> _The task_
Reproduce the records that follow exactly; any picture among them stays out.

[Edit difference data]

****

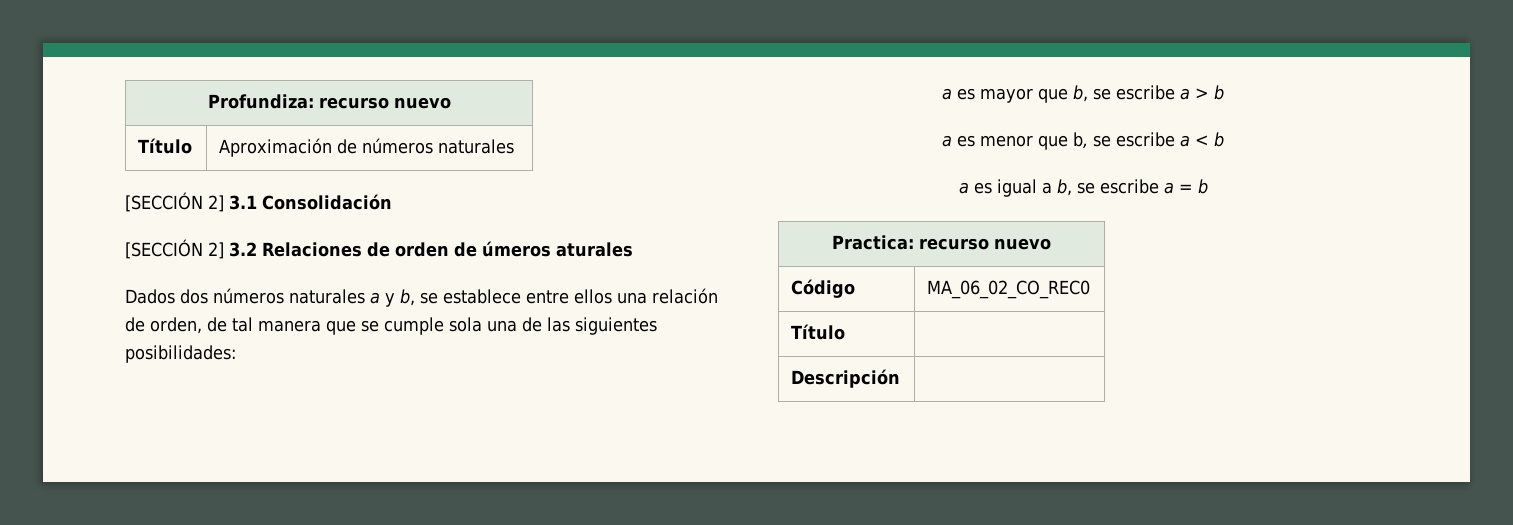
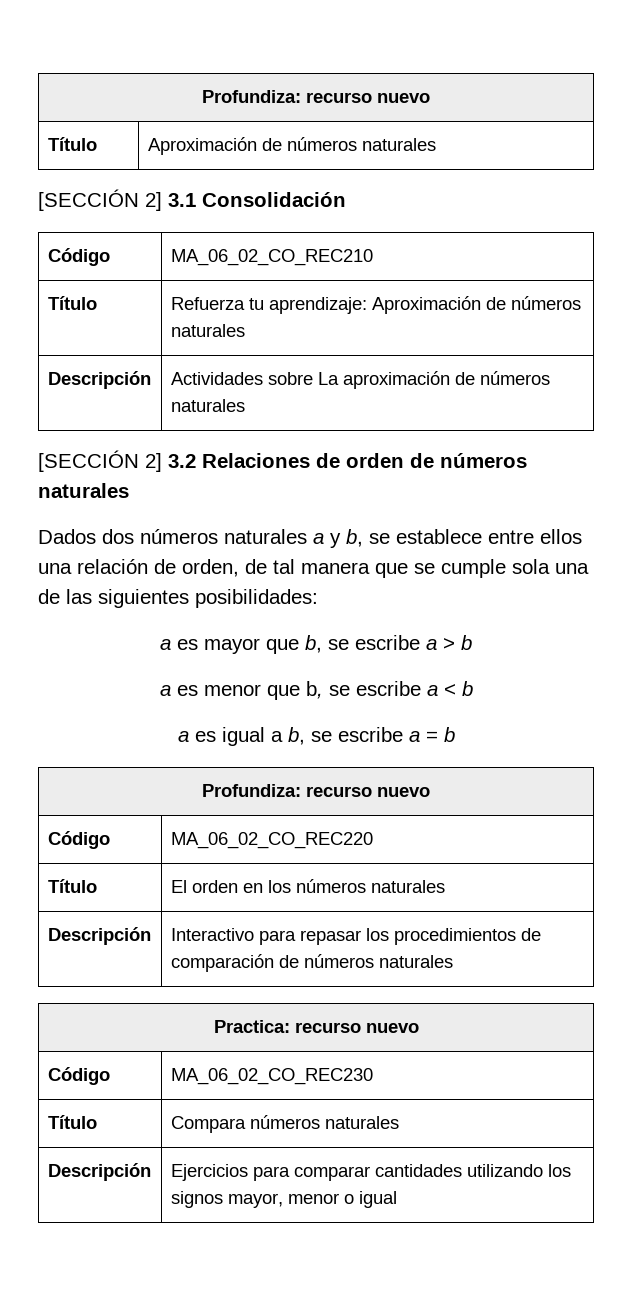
+ Código | MA_06_02_CO_REC210
+ Título | Refuerza tu aprendizaje: Aproximación de números naturales
+ Descripción | Actividades sobre La aproximación de números naturales
- [SECCIÓN 2] 3.2 Relaciones de orden de úmeros aturales
+ [SECCIÓN 2] 3.2 Relaciones de orden de números naturales
  a es igual a b, se escribe a = b
+ Profundiza: recurso nuevo
+ Código | MA_06_02_CO_REC220
+ Título | El orden en los números naturales
+ Descripción | Interactivo para repasar los procedimientos de comparación de números naturales
- Código | MA_06_02_CO_REC0
- Título |
- Descripción |
+ Código | MA_06_02_CO_REC230
+ Título | Compara números naturales
+ Descripción | Ejercicios para comparar cantidades utilizando los signos mayor, menor o igual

****

> _Worked solution_
+ Código | MA_06_02_CO_REC210
+ Título | Refuerza tu aprendizaje: Aproximación de números naturales
+ Descripción | Actividades sobre La aproximación de números naturales
- [SECCIÓN 2] 3.2 Relaciones de orden de úmeros aturales
+ [SECCIÓN 2] 3.2 Relaciones de orden de números naturales
  a es igual a b, se escribe a = b
+ Profundiza: recurso nuevo
+ Código | MA_06_02_CO_REC220
+ Título | El orden en los números naturales
+ Descripción | Interactivo para repasar los procedimientos de comparación de números naturales
- Código | MA_06_02_CO_REC0
- Título |
- Descripción |
+ Código | MA_06_02_CO_REC230
+ Título | Compara números naturales
+ Descripción | Ejercicios para comparar cantidades utilizando los signos mayor, menor o igual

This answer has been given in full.